# How to download historical price data from crypto

This article will show how to download historical price data for all cryptocurrencies available on the Binance exchange. The code uses the python-binance module, an unofficial Python wrapper for the Binance exchange: https://python-binance.readthedocs.io/en/latest/

The code is a simple function that takes a ticker symbol, kline size (timeframe), and date as input. It fetches the data from the Binance api, thereafter it puts the data in a pandas dataframe, formats the opening and closing times, and sets the index to the open time, and lastly saves the dataframe to a csv file. 

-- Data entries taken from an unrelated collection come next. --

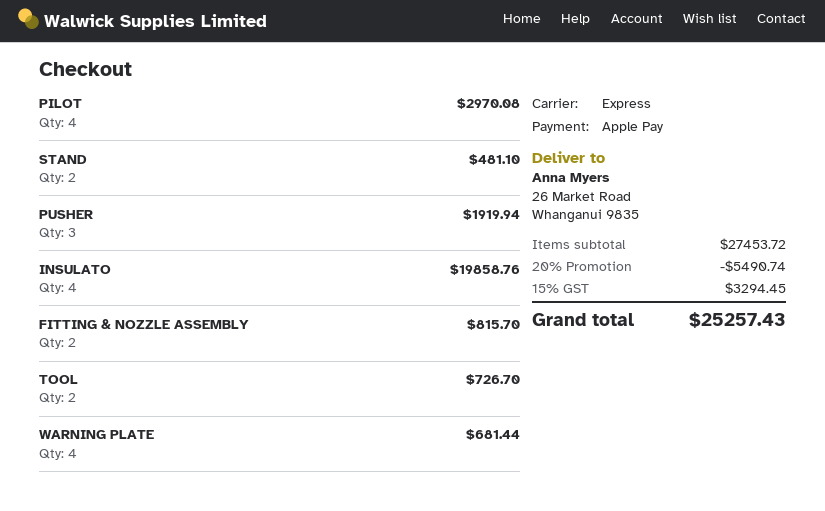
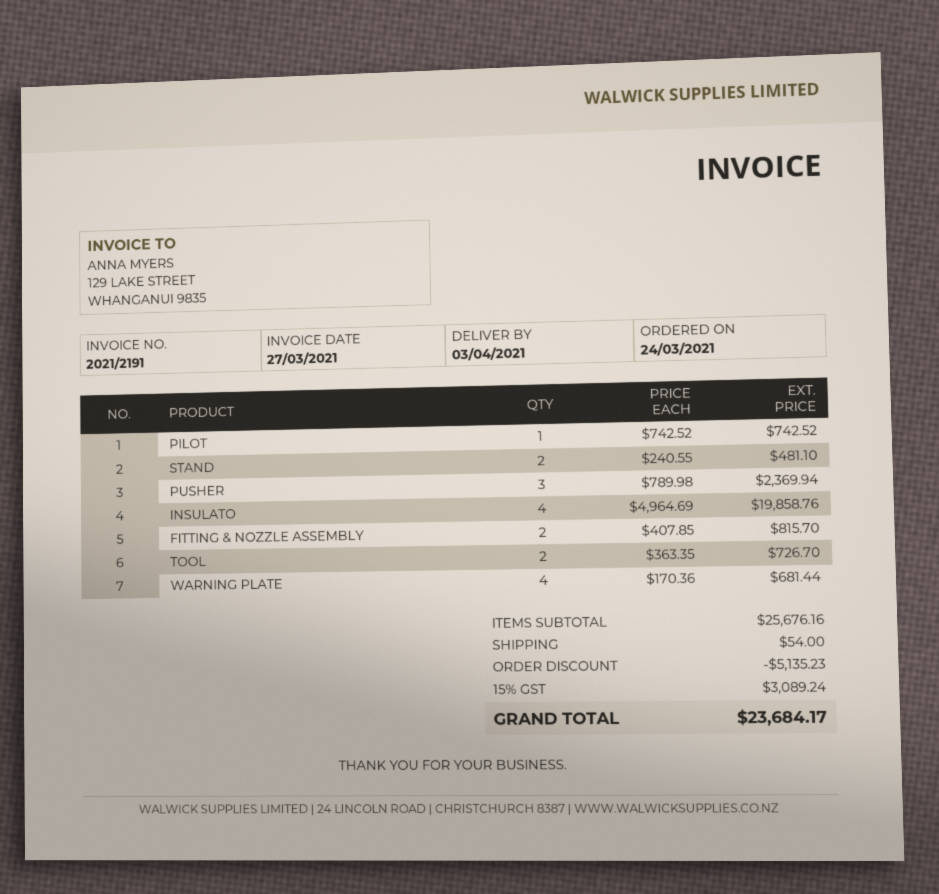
PILOT: 4 for 2970.08 -> 1 for 742.52
PUSHER: 3 for 1919.94 -> 3 for 2369.94
subtotal: 27453.72 -> 25676.16
discount: 5490.74 -> 5135.23
shipping: none -> 54.00
tax: 15% = 3294.45 -> 15% = 3089.24
total: 25257.43 -> 23684.17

To run this code, you need an api key for Binance. Start with creating an account on the binance website and then access the section ‘api management’. There it is possible to create an API key.


The next step is to create a second jupyter notebook file titled: ‘secret_keys.ipynb’. That file needs to contain two variables: ‘api_key’ and ‘api_secret’. Store the two keys received on the Binance website in these variables. The way the variables are accessed in the original jupyter notebook file is by %store, this has the requirement that both files are running in the same kernel. This should usually be the case, unless you intentionaly accessed another kernel. 

In [9]:
# Importing all relevant libraries.
from binance import Client, ThreadedWebsocketManager, ThreadedDepthCacheManager
import pandas as pd
import time

# Importing variables from another file.
%store -r api_key
%store -r api_secret

# Intialising the Binance api.
client = Client(api_key, api_secret)


def create_list():
    """ A function that returns all tickers available on Binance"""
    all_tickers = []
    prices = client.get_all_tickers()
    for i in prices: 
        all_tickers.append(i['symbol'])
    return all_tickers

def get_data(symbol, kline_size, date):
    """A function that takes a ticker symbol (ex: BTC/EUR), 
    a timeframe (ex: 1minute, 1day), 
    and a starting date (ex: 17 May 2022) as input.
    And outputs a pandas DataFrame and saves it as a csv file."""
    
    # Get historical kline data
    print("Getting data now...")
    klines = client.get_historical_klines(symbol, kline_size, date, "2020-12-31")
    print("Finished")
    
    # Adding downloaded klines in a DataFrame
    df = pd.DataFrame(klines, columns=["open time", "open", "high", "low", "close", "volume", "close time", "quote asset volume", "number of trades", "taker buy base asset volume", "taker buy quote asset volume", "ignore"])
    
    # Changing the numerical string in data format.
    df['open time'] = pd.to_datetime(df['open time'], unit='ms')
    df['close time'] = pd.to_datetime(df['close time'], unit='ms')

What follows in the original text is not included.